→ **RECORDS FOR THE EXERCISE**
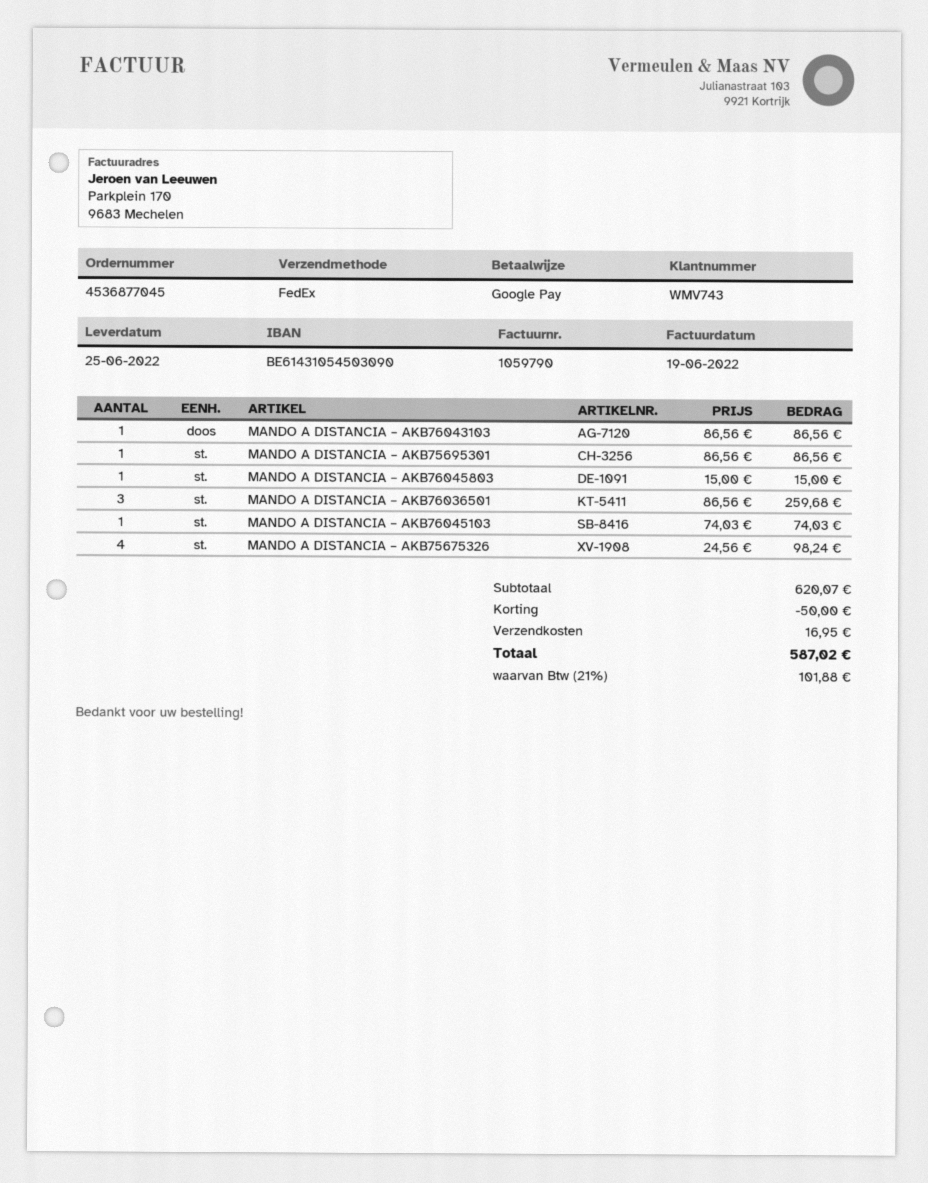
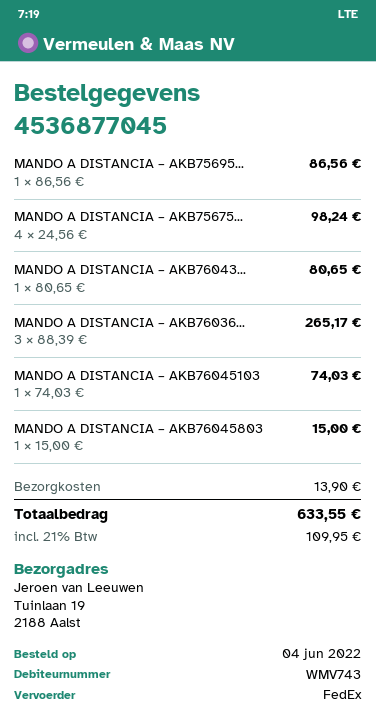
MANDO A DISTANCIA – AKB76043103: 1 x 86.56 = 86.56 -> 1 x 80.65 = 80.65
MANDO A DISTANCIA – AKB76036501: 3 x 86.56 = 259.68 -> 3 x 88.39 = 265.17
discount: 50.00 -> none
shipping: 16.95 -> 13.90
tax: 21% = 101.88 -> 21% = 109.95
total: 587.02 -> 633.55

→ **DIRECTIONS**
Repeat all the records above exactly, leaving out any pictures.

→ **COMPLETED EXERCISE**
MANDO A DISTANCIA – AKB76043103: 1 x 86.56 = 86.56 -> 1 x 80.65 = 80.65
MANDO A DISTANCIA – AKB76036501: 3 x 86.56 = 259.68 -> 3 x 88.39 = 265.17
discount: 50.00 -> none
shipping: 16.95 -> 13.90
tax: 21% = 101.88 -> 21% = 109.95
total: 587.02 -> 633.55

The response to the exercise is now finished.